Segundo a reportagem, o major-general Kamal Hassan, ex-chefe de inteligência, e o empresário bilionário Rami Makhlouf, primo de Assad, competem para montar milícias no litoral sírio e no Líbano. Ambos recrutam principalmente integrantes da minoria alauíta, base histórica da família Assad.
A ofensiva rebelde que derrubou o ditador em dezembro de 2024 levou Assad, familiares e figuras de alto escalão a se refugiarem na Rússia, encerrando mais de cinco décadas de domínio da família sobre o país árabe.
Disputa por lealdade
Fontes ouvidas pela Reuters afirmam que Hassan, Makhlouf e outras facções já financiam mais de 50 mil combatentes com o objetivo de garantir apoio quando decidirem agir contra o governo instalado em Damasco.

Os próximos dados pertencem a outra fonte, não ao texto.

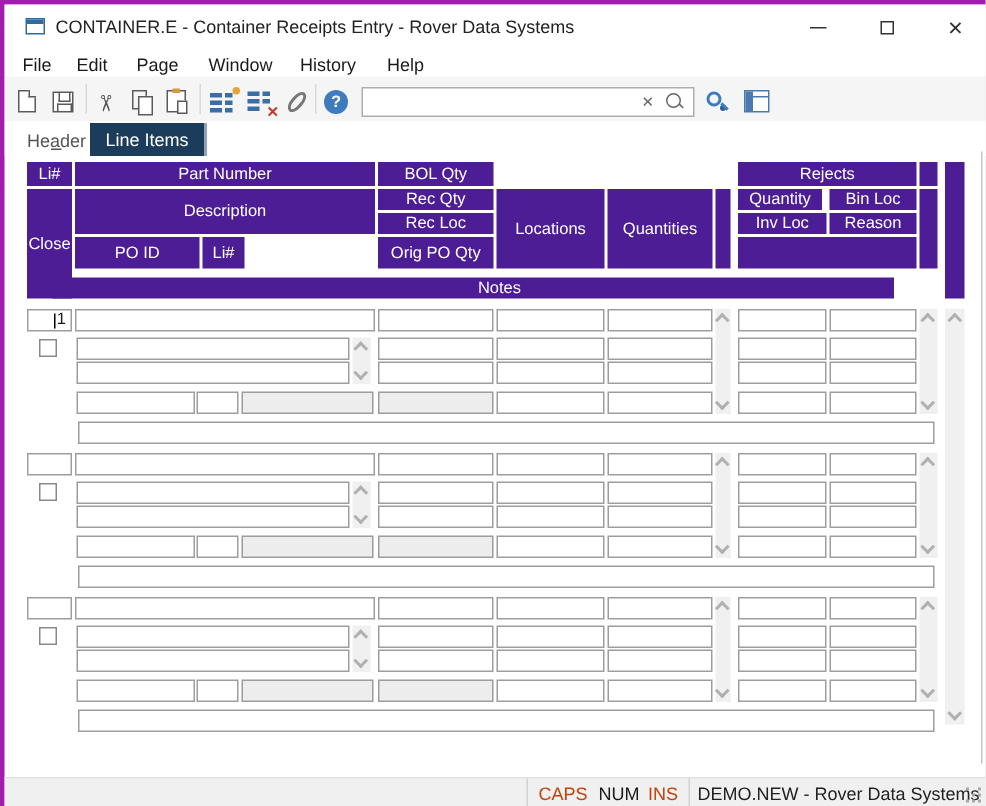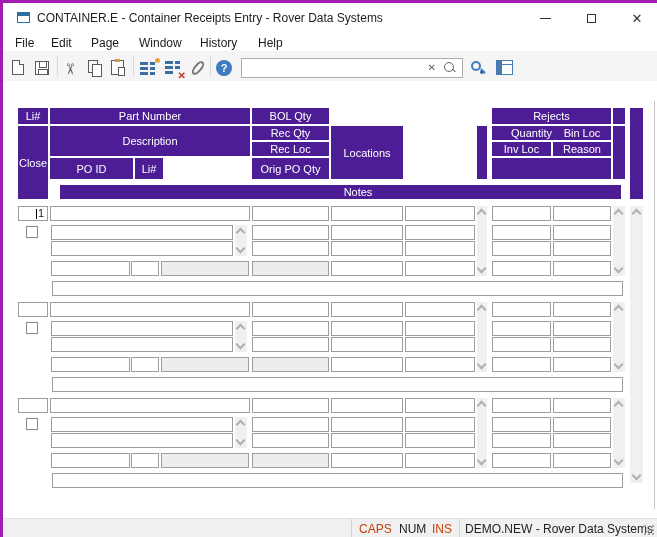--- a/index.html
+++ b/index.html
@@ -181,6 +181,12 @@
     </div>
   <div class="ic-layout"></div>
 
+  <div class="tabbar">
+    <div class="tab-inactive">Header</div>
+    <span class="mn-a"></span>
+    <div class="tab-active">Line Items</div>
+    <span class="mn-l"></span>
+  </div>
 
   <div class="hc" style="left:15px;top:105px;width:30px;height:16px;">Li#</div>
   <div class="hc" style="left:47px;top:105px;width:200px;height:16px;">Part Number</div>

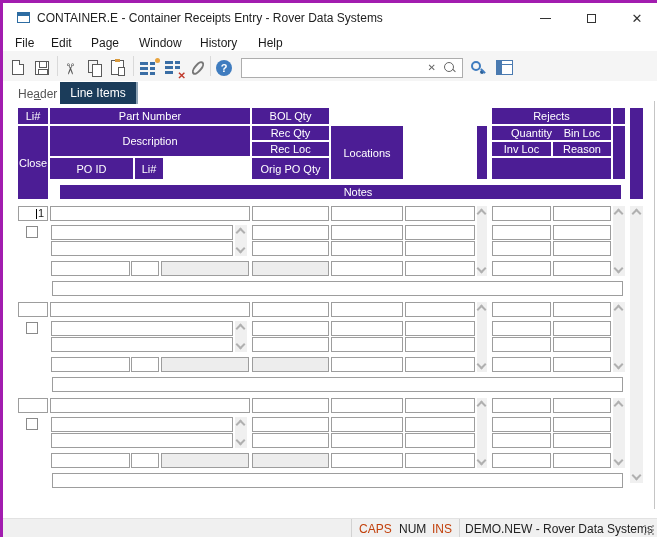--- a/index.html
+++ b/index.html
@@ -199,7 +199,7 @@
   <div class="hc" style="left:249px;top:123px;width:77px;height:14px;">Rec Qty</div>
   <div class="hc" style="left:328px;top:123px;width:72px;height:53px;">Locations</div>
   <div class="hc" style="left:474px;top:123px;width:10px;height:53px;"></div>
-  <div class="hc" style="left:489px;top:123px;width:79px;height:14px;">Quantity</div>
+  <div class="hc" style="left:489px;top:123px;width:56px;height:14px;">Quantity</div>
   <div class="hc" style="left:550px;top:123px;width:58px;height:14px;">Bin Loc</div>
   <div class="hc" style="left:249px;top:139px;width:77px;height:14px;">Rec Loc</div>
   <div class="hc" style="left:489px;top:139px;width:59px;height:14px;">Inv Loc</div>

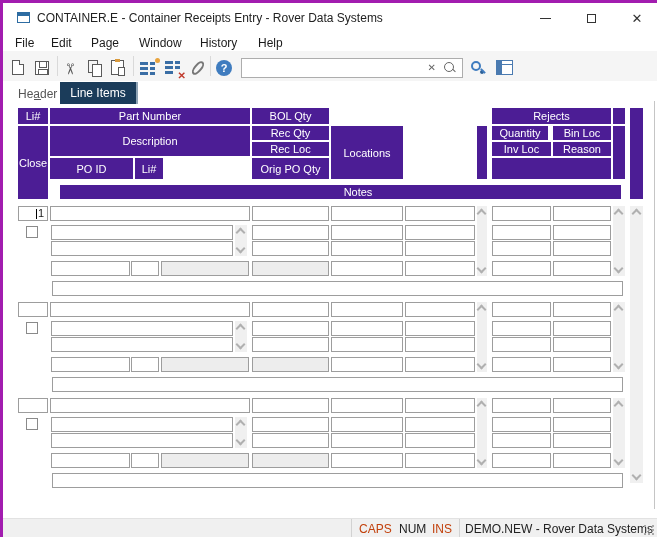--- a/index.html
+++ b/index.html
@@ -198,6 +198,7 @@
   <div class="hc" style="left:47px;top:123px;width:200px;height:30px;">Description</div>
   <div class="hc" style="left:249px;top:123px;width:77px;height:14px;">Rec Qty</div>
   <div class="hc" style="left:328px;top:123px;width:72px;height:53px;">Locations</div>
+  <div class="hc" style="left:402px;top:123px;width:70px;height:53px;">Quantities</div>
   <div class="hc" style="left:474px;top:123px;width:10px;height:53px;"></div>
   <div class="hc" style="left:489px;top:123px;width:56px;height:14px;">Quantity</div>
   <div class="hc" style="left:550px;top:123px;width:58px;height:14px;">Bin Loc</div>

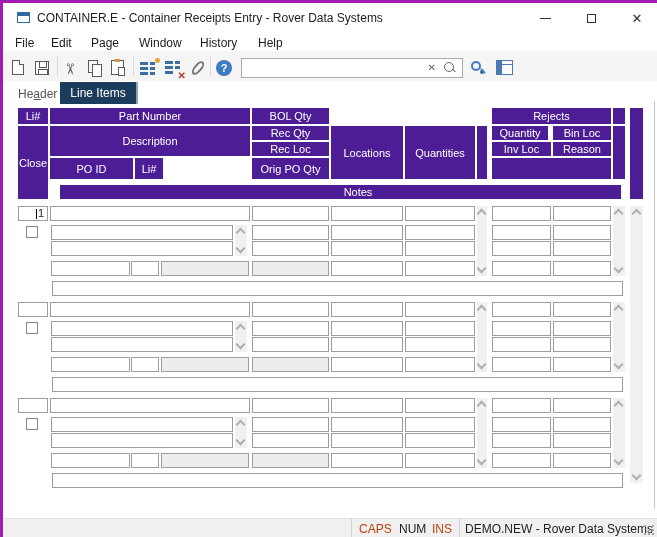--- a/index.html
+++ b/index.html
@@ -210,7 +210,7 @@
   <div class="hc" style="left:249px;top:155px;width:77px;height:21px;">Orig PO Qty</div>
   <div class="hc" style="left:489px;top:155px;width:119px;height:21px;"></div>
   <div class="hc" style="left:610px;top:123px;width:12px;height:53px;"></div>
-  <div class="hc" style="left:57px;top:182px;width:561px;height:14px;padding-left:35px;">Notes</div>
+  <div class="hc" style="left:32px;top:182px;width:561px;height:14px;padding-left:35px;">Notes</div>
 
   <div class="grp" style="top:203px;">
     <div class="fld f-li rA">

Dois oficiais e um governador regional sírio acrescentaram que a dupla controla 14 centros de comando subterrâneos, construídos na reta final do antigo regime, além de depósitos de armas situados na costa.
Papel do irmão de Assad
Quatro pessoas próximas ao ex-presidente revelaram que Maher al-Assad, irmão do ditador e também exilado em Moscou, mantém influência sobre milhares de antigos soldados espalhados pelo Oriente Médio. Até o momento, porém, ele não teria liberado recursos nem emitido ordens para operações contra o governo sírio.
Para a pesquisadora Annsar Shahhoud, especialista no período Assad, a atual disputa deixou de girar em torno de agradar o ex-líder; agora, o foco seria apontar um sucessor capaz de comandar a comunidade alauíta e, consequentemente, reaver poder no país.
As celebrações pelo primeiro aniversário da libertação de cidades como Hama, no centro da Síria, contrastam com os esforços desses grupos, que buscam reacender a instabilidade e recuperar espaço político e militar.